The Dwindlers ~ Allegories

One’s appreciation of spoken word relies on three variables: 1) Do you like the genre?  2) Do you like the voice?  3) Do you like the words?  In terms of Allegories, if the answer to these questions is yes, then the spacious, jazz-inflected music of The Dwindlers will come as an added bonus.

To many, any spoken word will be an acquired taste.  While it’s the type of voice we normally hear and use, we’re not used to encountering it in music.  Neither is poetry a popular genre, although one might argue that poetry surrounds us in the form of popular lyrics.  Unfortunately, most poets languish in obscurity while lesser talents reap the rewards.  Spoken word is poetry’s outgoing twin:  a form of measured parcel, rhythm and meter, hold and release, the most famous corollaries being public speech (“Ask not what your country can do for you …”) and Shakespearean play (“To be or not to be …”).  It’s easy to do, but not easy to do well.

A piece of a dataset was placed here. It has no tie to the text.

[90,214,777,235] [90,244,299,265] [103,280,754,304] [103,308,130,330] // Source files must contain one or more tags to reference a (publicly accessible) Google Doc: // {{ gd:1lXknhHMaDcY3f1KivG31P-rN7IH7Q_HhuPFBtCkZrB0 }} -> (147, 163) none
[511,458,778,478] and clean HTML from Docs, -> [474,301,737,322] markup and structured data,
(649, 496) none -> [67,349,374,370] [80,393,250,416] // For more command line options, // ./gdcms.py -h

While Michele Seaman is not the only voice on Allegories, hers is the dominant voice, dusk-inflected and thoughtful, doled out with a careful cadence.  The artist possesses a calm reserve, smooth and unrattled regardless of her subject matter.  Beneath her words lies a small sadness, most evident in the Spanish echo of “Dolphin”, a track dedicated to Anne Sexton (a dead giveaway) and Peter Gabriel, whose “Mercy Street” is the song’s starting point.

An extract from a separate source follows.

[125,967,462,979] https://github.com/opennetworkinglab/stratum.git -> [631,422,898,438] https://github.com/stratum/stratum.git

The punctuating bass, dancing bells and strolling percussion of “Mercy Street” act like a springboard for the words, providing them with extra power.  The same is true of opening track “The Pelican and the Girl”, which is also the track with the fullest lyrics; unfortunately, they don’t match those in the printed booklet.  This odd choice – the separation of poem and song – is repeated elsewhere on the album, depriving the home listener of the pleasure of following along.  Better instead to concentrate on the performance: lulling, mirroring, doubling back, as on “How the Ostrich Became a Girl and her Bicycle”, the circling imitating that of a bicycle wheel; or to bathe in the warm glow of the wordless “Pickering’s Hyla”.  Only one track breaks the flow: “Monkey” stumbles with the overuse of popular image (“There’s a monkey on your back”) and a stepped-up tempo.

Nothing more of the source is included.